So, given that the need for a better onscreen reading experience is there, but not the pixel density, what’s to be done? Plenty. Research groups like the Advanced Reading Technologies team at Microsoft, of which I’m a member, are working hard on the problem. Type designers, cognitive psychologists, and computer scientists and engineers are collaborating to figure out ways to present text that is both aesthetically pleasing and easy to read and comprehend. The secret to better computer text, it turns out, is a heady mixture of art, science, and technology.
You may not even realize how much time you spend reading from your computer screen. You might be surfing the Web, scanning e-mail, composing a report, filling in a spreadsheet, or writing software, but what you’re really doing is reading. In fact, reading is probably the task we perform most frequently on computers. Spend too much time staring at your monitor, though, and the inevitable happens: your eyes hurt, your head aches, and your thoughts may even fog up. Eventually, you reach a point where you can’t read any further.
What is the longest document that you’re willing to read on screen? Five years ago, many people would print out anything longer than a page. These days, they may read on for several pages without feeling the need to print. The way text is presented onscreen has gotten better—not perfect, or even very good, but better.
One of the main improvements is in type design. Over centuries, type designers came up with an assortment of visual tricks to appeal to the human eye and get people to keep reading. One key quality they strive for is symmetry. Readers will perceive letters and words that aren’t symmetrical as ugly—even if they don’t notice this asymmetry consciously, it will still degrade their reading experience on some level. To achieve a symmetrical look, font designers try to keep the stem widths of letters and the spacing between letters as even as possible.
Designers also have tricks for specific letters. In grade school, for example, you were probably taught that capitals are supposed to reach from the baseline to the capital line and no further. But type designers usually ignore this rule. Rounded letters—such as O, C, and Q—often reach above the capital line and below the baseline. Without that extra padding, those letters would look smaller than the rest.
Or take the letter X. What could be simpler than those two intersecting diagonals? But a typed X with perfectly straight lines looks strange—specifically, the top right arm will appear misaligned with the lower left leg. To compensate, type designers shift the top right arm slightly downward to give the appearance that it’s in line with the left leg.

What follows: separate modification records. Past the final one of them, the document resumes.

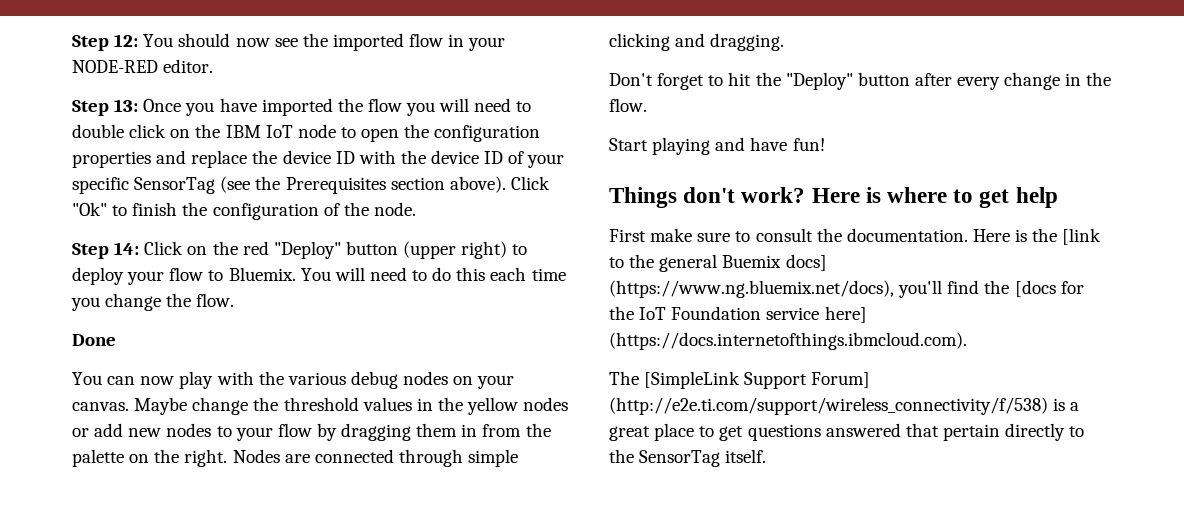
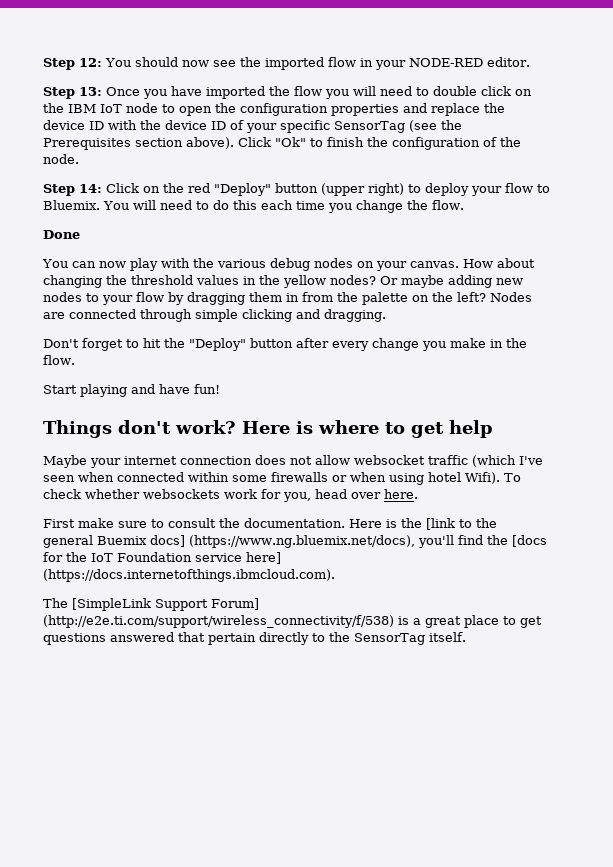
[134,397,249,415] Maybe change -> [462,258,535,268] [43,275,102,288] How about changing
[523,397,569,411] [72,423,124,437] nodes or add -> [330,275,492,288] nodes? Or maybe adding
[184,449,228,467] right. -> [457,292,486,302] left?
(1061, 81) none -> [422,338,486,351] you make
(1058, 197) none -> [43,455,543,468] [43,472,521,485] [43,489,418,502] // Maybe your internet connection does not allow websocket traffic (which I've seen when connected within some firewalls or when using hotel Wifi). To check whether websockets work for you, head over here.

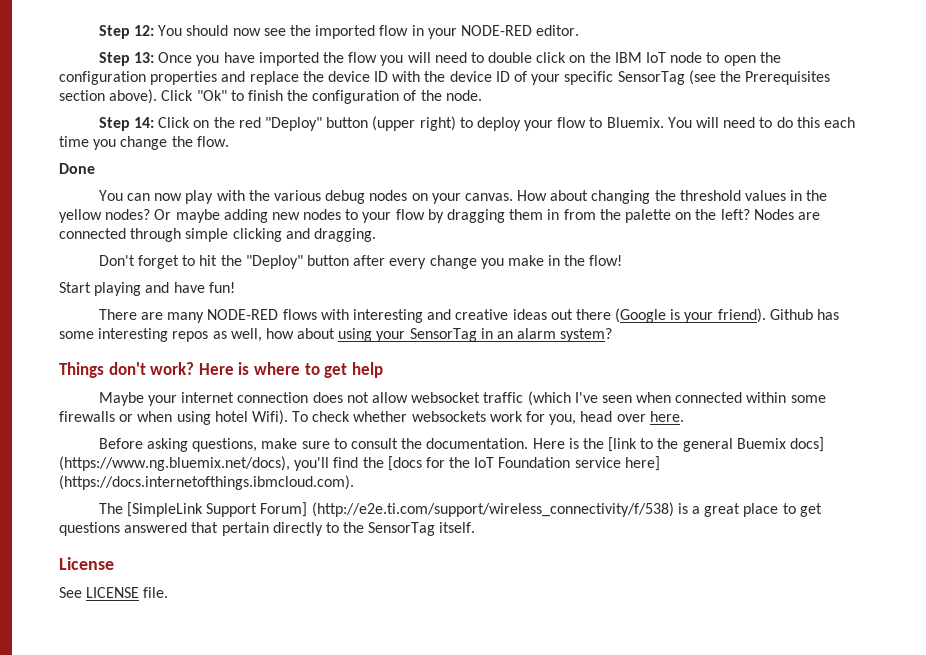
[43,355,75,365] flow. -> [589,255,623,266] flow!
(220, 389) none -> [98,308,840,323] [59,328,613,342] // There are many NODE-RED flows with interesting and creative ideas out there (Google is your friend). Github has some interesting repos as well, how about using your SensorTag in an alarm system?
[43,519,75,528] First -> [98,438,258,452] Before asking questions,
(466, 637) none -> [59,557,114,570] [59,587,169,598] // License // See LICENSE file.

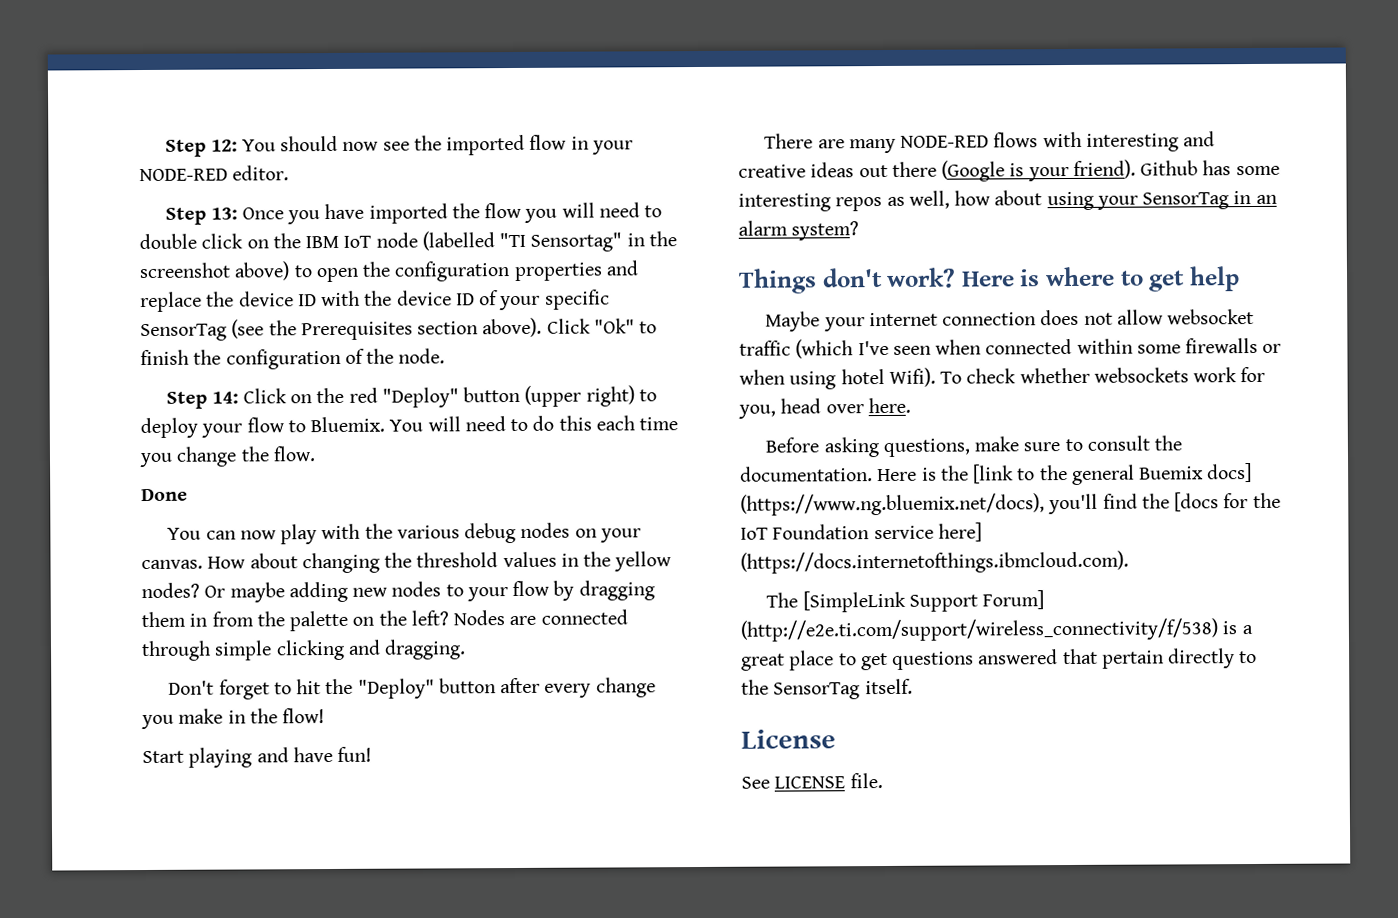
(703, 57) none -> [421,231,677,252] [139,261,291,281] (labelled "TI Sensortag" in the screenshot above)

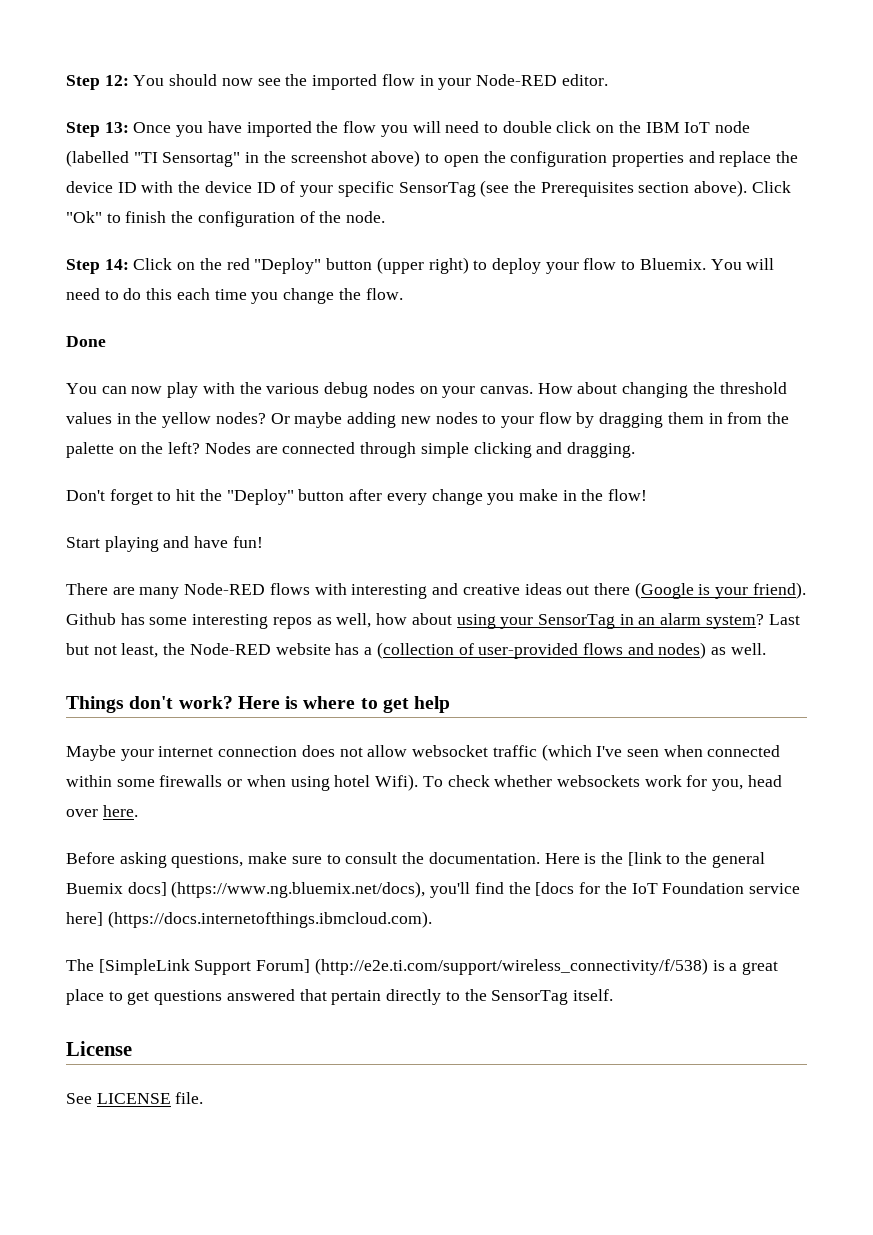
[139,168,228,182] NODE-RED -> [475,74,557,86] Node-RED
[900,135,990,148] NODE-RED -> [184,583,266,595] Node-RED
(860, 231) none -> [768,614,800,625] [66,642,766,659] Last but not least, the Node-RED website has a (collection of user-provided flows and nodes) as well.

Back when typesetting was still done by hand, letter by letter, and space by space, designers rendered such tricks in metal dies. When personal computers came along, the cramped, low-resolution monochrome CRT monitors didn’t allow for much nuance in type design, and reading from those early screens was pretty grueling.
In the 1980s, with the advent of graphical user interfaces and desktop publishing, things started to improve. Of course, taking typographic rules that had been developed over centuries for the printed page and rendering them in pixels on the screen wasn’t, and still isn’t, straightforward. At first, font producers represented each letter with a unique bitmap—essentially, a bunch of rows and columns of pixels that were either on or off. A digital font consisted of thousands of these bitmaps for every letter, number, and symbol and for every point size, style, and resolution. The Japanese font set MS Mincho, for example, contains about 128 000 embedded bitmaps.

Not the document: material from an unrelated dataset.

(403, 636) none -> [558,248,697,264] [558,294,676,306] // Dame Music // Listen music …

Today’s computer fonts are more streamlined. Rather than individual bitmaps, they rely on scalable outlines of each letter. To display a letter onscreen, the font software running on your microprocessor takes the letter outline, automatically scales it up or down to the desired size, and then creates a bitmap of the letter on the fly. It takes at most 20 milliseconds from the time you strike the key to the time the letter is displayed. It’s faster and saves on disk space to create an outline for each letter, rather than calling up a discrete bitmap from memory every time you need to display that letter.
The downside to using scalable outlines is that the resulting bitmap can contain rounding errors; one vertical stroke, or stem, on an ”m” might come out to be two pixels wide, while the other stems are one pixel. To correct these rounding errors, the font software includes instructions, known as hints, that subtly adjust the letter’s outline so that the resulting bitmap is even and legible. Some hints are applied across a font so that, for instance, all of the lowercase letters have the same height and all of the stems of the letters have the same thickness. Other hints are specific to a letter, or even to a letter at a specific size.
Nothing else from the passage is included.